(The records Opens)

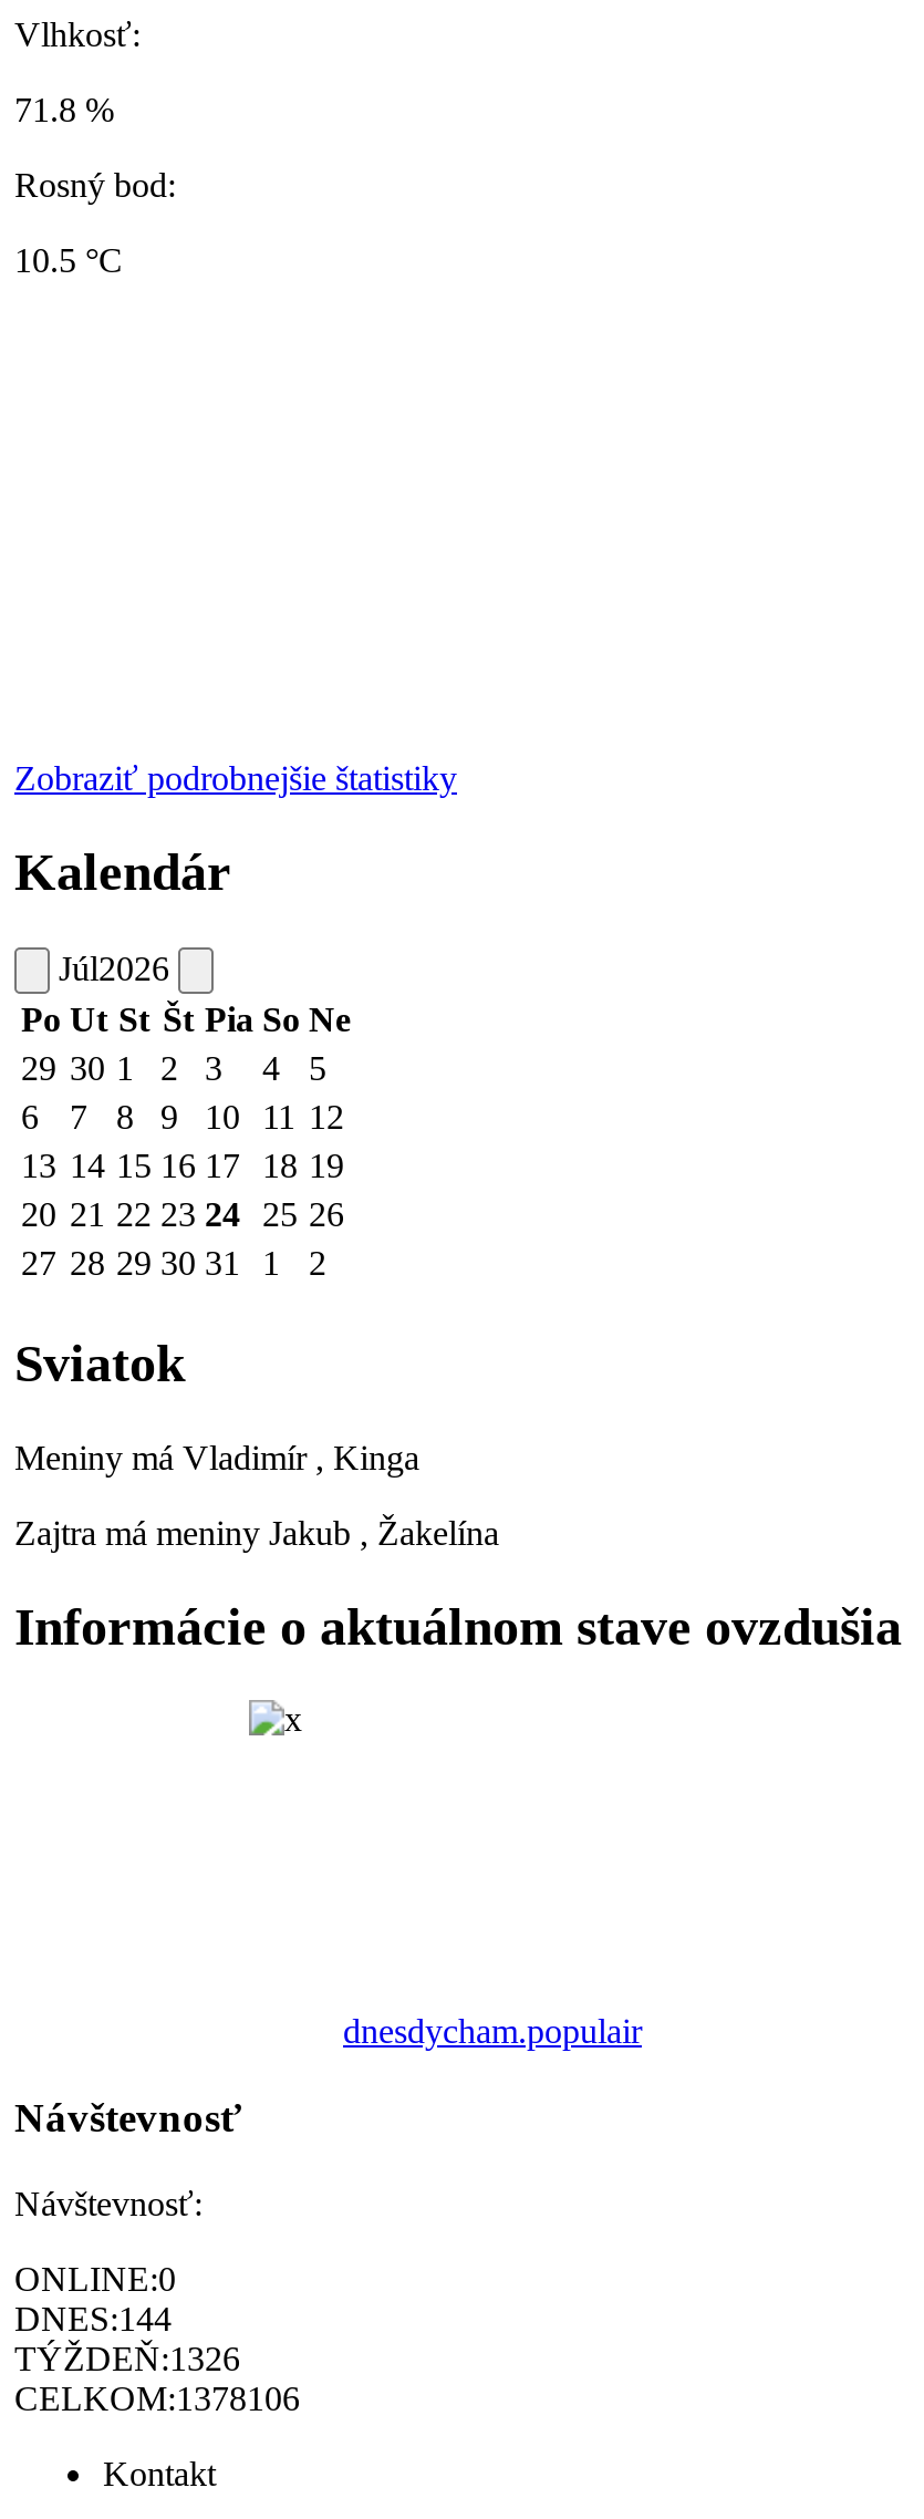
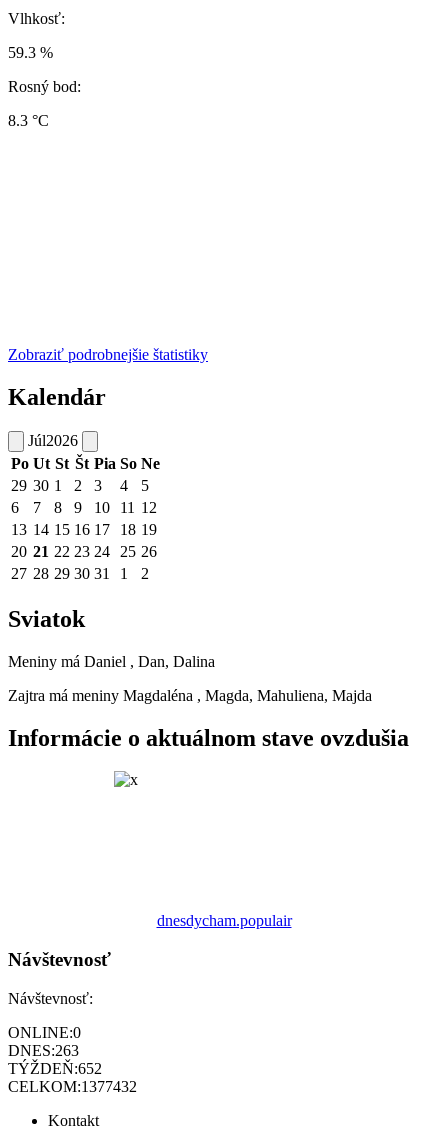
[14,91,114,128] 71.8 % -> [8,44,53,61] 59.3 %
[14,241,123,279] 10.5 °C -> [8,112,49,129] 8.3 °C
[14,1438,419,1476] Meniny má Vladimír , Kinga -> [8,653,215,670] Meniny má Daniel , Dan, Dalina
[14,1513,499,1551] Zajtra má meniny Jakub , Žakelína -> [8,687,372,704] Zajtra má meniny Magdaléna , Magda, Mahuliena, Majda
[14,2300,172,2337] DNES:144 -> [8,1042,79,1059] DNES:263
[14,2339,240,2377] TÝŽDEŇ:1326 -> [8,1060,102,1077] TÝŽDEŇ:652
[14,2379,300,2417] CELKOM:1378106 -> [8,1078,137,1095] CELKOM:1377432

(The records Closes)

| Activity |
Set down again, exactly, the lines of the material above from its first line to the one with "[14,2339,240,2377] TÝŽDEŇ:1326 ->", inclusive. Leave the pictures out.

| Finished exercise |
[14,91,114,128] 71.8 % -> [8,44,53,61] 59.3 %
[14,241,123,279] 10.5 °C -> [8,112,49,129] 8.3 °C
[14,1438,419,1476] Meniny má Vladimír , Kinga -> [8,653,215,670] Meniny má Daniel , Dan, Dalina
[14,1513,499,1551] Zajtra má meniny Jakub , Žakelína -> [8,687,372,704] Zajtra má meniny Magdaléna , Magda, Mahuliena, Majda
[14,2300,172,2337] DNES:144 -> [8,1042,79,1059] DNES:263
[14,2339,240,2377] TÝŽDEŇ:1326 -> [8,1060,102,1077] TÝŽDEŇ:652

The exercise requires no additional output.